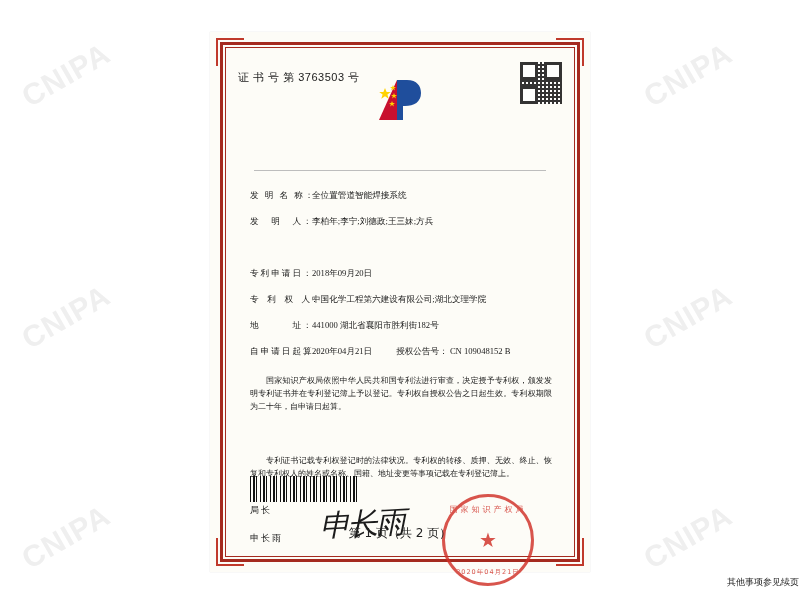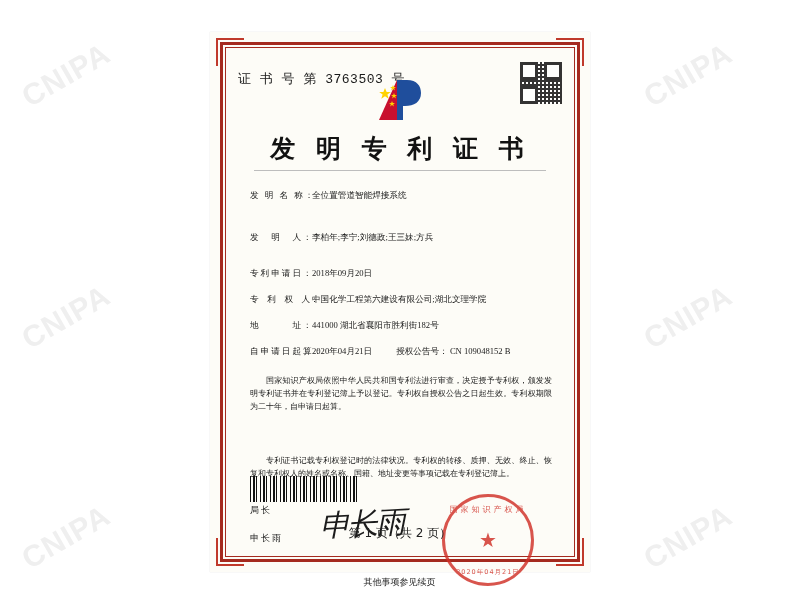--- a/index.html
+++ b/index.html
@@ -76,24 +76,24 @@
     position: absolute;
     left: 26px; top: 26px;
     width: 328px;
     height: 488px;
   }
 
   
   #cert-no {
     position: absolute;
     left: 2px; top: 12px;
-    font-size: 13px;
+    font-size: 11px;
     color: #1a1a1a;
     letter-spacing: 0.5px;
-    font-family: Liberation Mono, monospace;
+    font-family: Liberation Sans, sans-serif;
   }
   #qrcode {
     position: absolute;
     right: 2px; top: 4px;
     width: 42px; height: 42px;
     background-color: #ffffff;
     background-image:
       repeating-linear-gradient(90deg, #111 0 2px, transparent 2px 4px),
       repeating-linear-gradient(0deg, #111 0 2px, transparent 2px 4px);
     background-size: 4px 4px, 4px 4px;
@@ -149,21 +149,21 @@
   }
   .field .val {
     display: inline-block;
   }
   .field .lbl2 {
     display: inline-block;
     width: 62px;
     letter-spacing: 0px;
   }
   .f1 { top: 132px; }
-  .f2 { top: 158px; margin-top: 16px; }
+  .f2 { top: 158px; }
   .f3 { top: 184px; }
   .f4 { top: 210px; }
   .f5 { top: 236px; }
   .f6 { top: 262px; }
   .f7 { top: 288px; }
   .f7 .val2 {
     display: inline-block;
     margin-left: 24px;
   }
 
@@ -273,21 +273,21 @@
     bottom: 4px;
     text-align: center;
     font-size: 12px;
     color: #222;
     font-family: "DejaVu Sans", sans-serif;
   }
   #footnote {
     position: absolute;
     left: 0; right: 0;
     top: 576px;
-    text-align: center;
+    text-align: right;
     font-size: 9px;
     color: #1a1a1a;
     font-family: "DejaVu Sans", sans-serif;
   }
 </style>
 </head>
 <body>
 
 <div id="page">
 
@@ -318,21 +318,20 @@
 
       <svg id="logo" viewBox="0 0 62 48">
         <path d="M28 4 L38 4 C48 4 52 10 52 17 C52 26 45 30 36 30 L34 30 L34 44 L28 44 Z" fill="#1f4e9c"></path>
         <path d="M28 4 L28 44 L24 44 L10 44 Z" fill="#c8102e"></path>
         <polygon points="16,12 17.6,16 21.8,16 18.4,18.6 19.7,22.7 16,20.2 12.3,22.7 13.6,18.6 10.2,16 14.4,16" fill="#ffd200"></polygon>
         <polygon points="24,9 24.8,11 27,11 25.2,12.3 25.9,14.4 24,13.1 22.1,14.4 22.8,12.3 21,11 23.2,11" fill="#ffd200"></polygon>
         <polygon points="25,17 25.8,19 28,19 26.2,20.3 26.9,22.4 25,21.1 23.1,22.4 23.8,20.3 22,19 24.2,19" fill="#ffd200"></polygon>
         <polygon points="23,25 23.8,27 26,27 24.2,28.3 24.9,30.4 23,29.1 21.1,30.4 21.8,28.3 20,27 22.2,27" fill="#ffd200"></polygon>
       </svg>
 
-      <div id="title">发 明 专 利 证 书</div>
       <div id="title-rule"></div>
 
       <div class="field f1">
         <span class="lbl">发 明 名 称：</span><span class="val">全位置管道智能焊接系统</span>
       </div>
       <div class="field f2">
         <span class="lbl">发　明　人：</span><span class="val">李柏年;李宁;刘德政;王三妹;方兵</span>
       </div>
       <div class="field f4">
         <span class="lbl">专利申请日：</span><span class="val">2018年09月20日</span>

★ ★ ★

▸ **REQUIRED WORK**
Transcribe the full listing exactly, but keep every image out of it.

▸ **REPLY TO THE TASK**
--- a/index.html
+++ b/index.html
@@ -76,24 +76,24 @@
     position: absolute;
     left: 26px; top: 26px;
     width: 328px;
     height: 488px;
   }
 
   
   #cert-no {
     position: absolute;
     left: 2px; top: 12px;
-    font-size: 13px;
+    font-size: 11px;
     color: #1a1a1a;
     letter-spacing: 0.5px;
-    font-family: Liberation Mono, monospace;
+    font-family: Liberation Sans, sans-serif;
   }
   #qrcode {
     position: absolute;
     right: 2px; top: 4px;
     width: 42px; height: 42px;
     background-color: #ffffff;
     background-image:
       repeating-linear-gradient(90deg, #111 0 2px, transparent 2px 4px),
       repeating-linear-gradient(0deg, #111 0 2px, transparent 2px 4px);
     background-size: 4px 4px, 4px 4px;
@@ -149,21 +149,21 @@
   }
   .field .val {
     display: inline-block;
   }
   .field .lbl2 {
     display: inline-block;
     width: 62px;
     letter-spacing: 0px;
   }
   .f1 { top: 132px; }
-  .f2 { top: 158px; margin-top: 16px; }
+  .f2 { top: 158px; }
   .f3 { top: 184px; }
   .f4 { top: 210px; }
   .f5 { top: 236px; }
   .f6 { top: 262px; }
   .f7 { top: 288px; }
   .f7 .val2 {
     display: inline-block;
     margin-left: 24px;
   }
 
@@ -273,21 +273,21 @@
     bottom: 4px;
     text-align: center;
     font-size: 12px;
     color: #222;
     font-family: "DejaVu Sans", sans-serif;
   }
   #footnote {
     position: absolute;
     left: 0; right: 0;
     top: 576px;
-    text-align: center;
+    text-align: right;
     font-size: 9px;
     color: #1a1a1a;
     font-family: "DejaVu Sans", sans-serif;
   }
 </style>
 </head>
 <body>
 
 <div id="page">
 
@@ -318,21 +318,20 @@
 
       <svg id="logo" viewBox="0 0 62 48">
         <path d="M28 4 L38 4 C48 4 52 10 52 17 C52 26 45 30 36 30 L34 30 L34 44 L28 44 Z" fill="#1f4e9c"></path>
         <path d="M28 4 L28 44 L24 44 L10 44 Z" fill="#c8102e"></path>
         <polygon points="16,12 17.6,16 21.8,16 18.4,18.6 19.7,22.7 16,20.2 12.3,22.7 13.6,18.6 10.2,16 14.4,16" fill="#ffd200"></polygon>
         <polygon points="24,9 24.8,11 27,11 25.2,12.3 25.9,14.4 24,13.1 22.1,14.4 22.8,12.3 21,11 23.2,11" fill="#ffd200"></polygon>
         <polygon points="25,17 25.8,19 28,19 26.2,20.3 26.9,22.4 25,21.1 23.1,22.4 23.8,20.3 22,19 24.2,19" fill="#ffd200"></polygon>
         <polygon points="23,25 23.8,27 26,27 24.2,28.3 24.9,30.4 23,29.1 21.1,30.4 21.8,28.3 20,27 22.2,27" fill="#ffd200"></polygon>
       </svg>
 
-      <div id="title">发 明 专 利 证 书</div>
       <div id="title-rule"></div>
 
       <div class="field f1">
         <span class="lbl">发 明 名 称：</span><span class="val">全位置管道智能焊接系统</span>
       </div>
       <div class="field f2">
         <span class="lbl">发　明　人：</span><span class="val">李柏年;李宁;刘德政;王三妹;方兵</span>
       </div>
       <div class="field f4">
         <span class="lbl">专利申请日：</span><span class="val">2018年09月20日</span>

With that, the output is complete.